Side Effects of Collagen
Apart from understanding what collagen is and its benefits, it is equally important to know its adverse effects. Side effects of collagen are very rare; however, some of those are as follows:
1. Diarrhoea
In some cases, collagen supplement intake can cause diarrhoea. This might arise if the body is not used to that supplement or when it is consumed in high amounts. For these reasons, lowering and gradually increasing initial doses allow easier adaptation.
2. Stomach Cramp
After taking collagen supplements, one may sometimes develop stomach cramps or have uneasy feelings in one's tummy. These are possible side effects of using such substances for the first time or even exhibiting an intolerance to a certain ingredient.
3. Rashes
Allergic reactions caused by collagen-based products may include skin rashes, among other things. Suppose an unusual rash or skin irritation is noticed after starting a collagen supplement. In that case, the user should stop using that product and consult a healthcare provider to determine whether it is attributable to this substance.
4. Allergy
Collagen supplements might also cause allergic reactions, although this occurs rarely among patients. Allergy symptoms may be itching, swelling, hives, and shortness of breath. This could happen because various allergens, such as fish, shellfish, and eggs, are sources of the collagens used in production processes.
Should We Take a Collagen Supplement?
Whether to take collagen supplements is determined by personal health goals, eating lifestyle, and individual needs. The advantages of collagen supplements are better skin elasticity and hydration, smaller wrinkles, improved joint movement, higher bone density, and muscle mass support. Additionally, such pills can lead to stronger hair and nails. Old people, athletes, those with joint pain, and individuals with poor diets could gain from taking this product.

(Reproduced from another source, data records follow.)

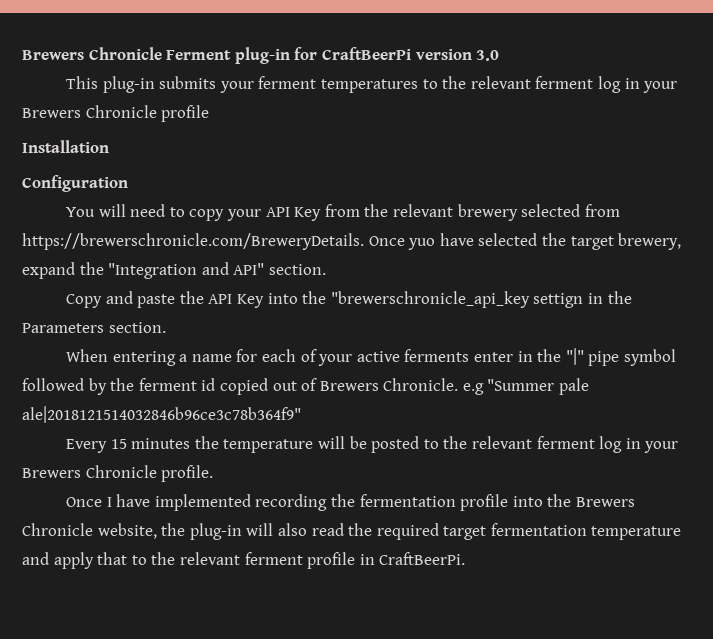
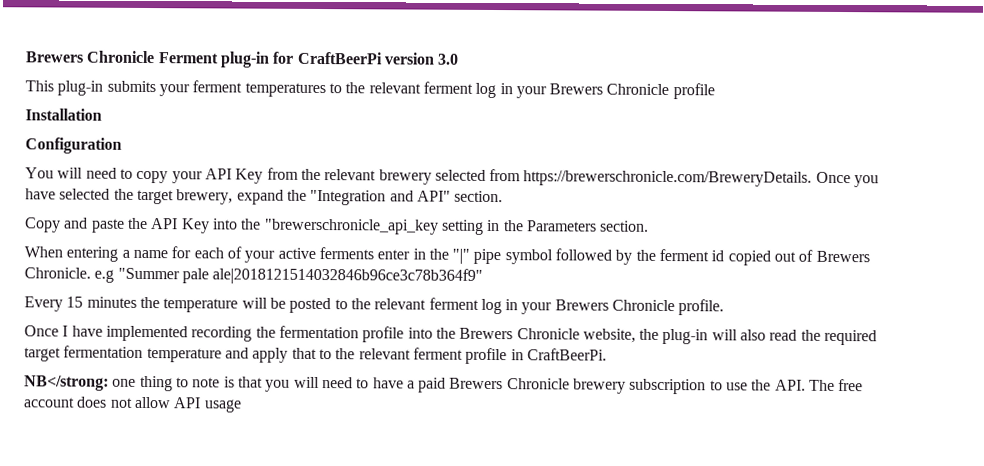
- You will need to copy your API Key from the relevant brewery selected from https://brewerschronicle.com/BreweryDetails. Once yuo have selected the target brewery, expand the "Integration and API" section.
+ You will need to copy your API Key from the relevant brewery selected from https://brewerschronicle.com/BreweryDetails. Once you have selected the target brewery, expand the "Integration and API" section.
- Copy and paste the API Key into the "brewerschronicle_api_key settign in the Parameters section.
+ Copy and paste the API Key into the "brewerschronicle_api_key setting in the Parameters section.
+ NB</strong: one thing to note is that you will need to have a paid Brewers Chronicle brewery subscription to use the API. The free account does not allow API usage

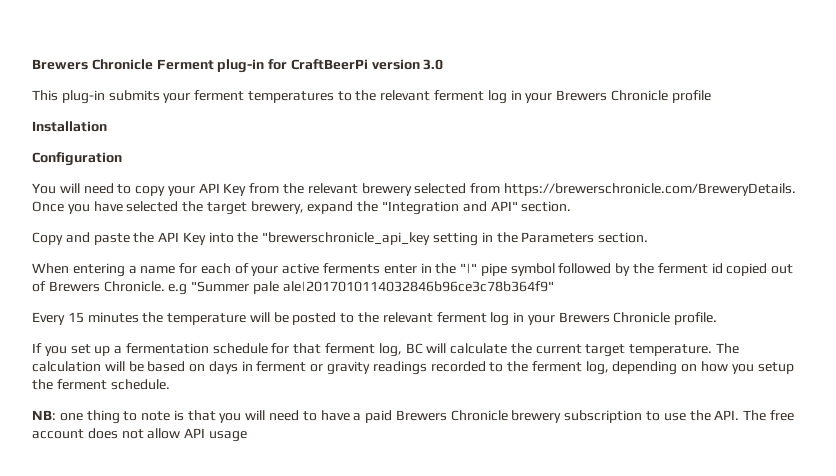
- When entering a name for each of your active ferments enter in the "|" pipe symbol followed by the ferment id copied out of Brewers Chronicle. e.g "Summer pale ale|2018121514032846b96ce3c78b364f9"
+ When entering a name for each of your active ferments enter in the "|" pipe symbol followed by the ferment id copied out of Brewers Chronicle. e.g "Summer pale ale|2017010114032846b96ce3c78b364f9"
- Once I have implemented recording the fermentation profile into the Brewers Chronicle website, the plug-in will also read the required target fermentation temperature and apply that to the relevant ferment profile in CraftBeerPi.
- NB</strong: one thing to note is that you will need to have a paid Brewers Chronicle brewery subscription to use the API. The free account does not allow API usage
+ If you set up a fermentation schedule for that ferment log, BC will calculate the current target temperature. The calculation will be based on days in ferment or gravity readings recorded to the ferment log, depending on how you setup the ferment schedule.
+ NB: one thing to note is that you will need to have a paid Brewers Chronicle brewery subscription to use the API. The free account does not allow API usage

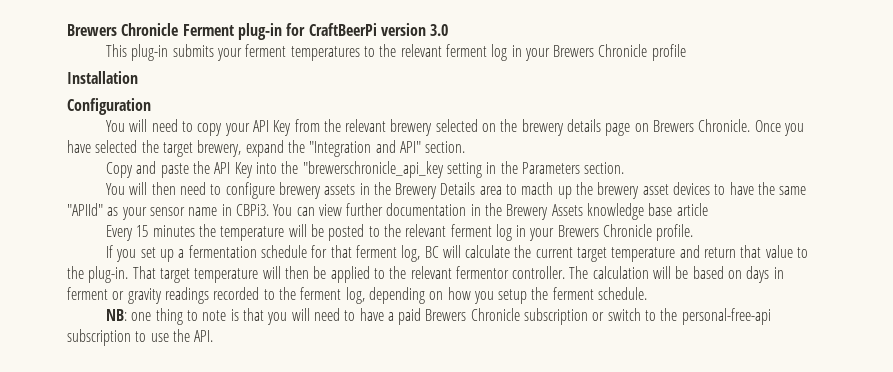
- You will need to copy your API Key from the relevant brewery selected from https://brewerschronicle.com/BreweryDetails. Once you have selected the target brewery, expand the "Integration and API" section.
+ You will need to copy your API Key from the relevant brewery selected on the brewery details page on Brewers Chronicle. Once you have selected the target brewery, expand the "Integration and API" section.
- When entering a name for each of your active ferments enter in the "|" pipe symbol followed by the ferment id copied out of Brewers Chronicle. e.g "Summer pale ale|2017010114032846b96ce3c78b364f9"
+ You will then need to configure brewery assets in the Brewery Details area to macth up the brewery asset devices to have the same "APIId" as your sensor name in CBPi3. You can view further documentation in the Brewery Assets knowledge base article
- If you set up a fermentation schedule for that ferment log, BC will calculate the current target temperature.
+ If you set up a fermentation schedule for that ferment log, BC will calculate the current target temperature and return that value to the plug-in. That target temperature will then be applied to the relevant fermentor controller.
- NB: one thing to note is that you will need to have a paid Brewers Chronicle brewery subscription to use the API. The free account does not allow API usage
+ NB: one thing to note is that you will need to have a paid Brewers Chronicle subscription or switch to the personal-free-api subscription to use the API.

However, possible dangers like allergies, gut issues, and the choice of good products should be considered in advance. Before choosing these supplements, assessing personal health demands and consulting a medical practitioner is preferable.
For most people, including collagen-rich food in the diet may be sufficient to preserve normal levels of collagen in the body. In conclusion, this can be achieved by either using dietary sources or supplements to maintain or enhance healthy levels of collagen for overall well-being.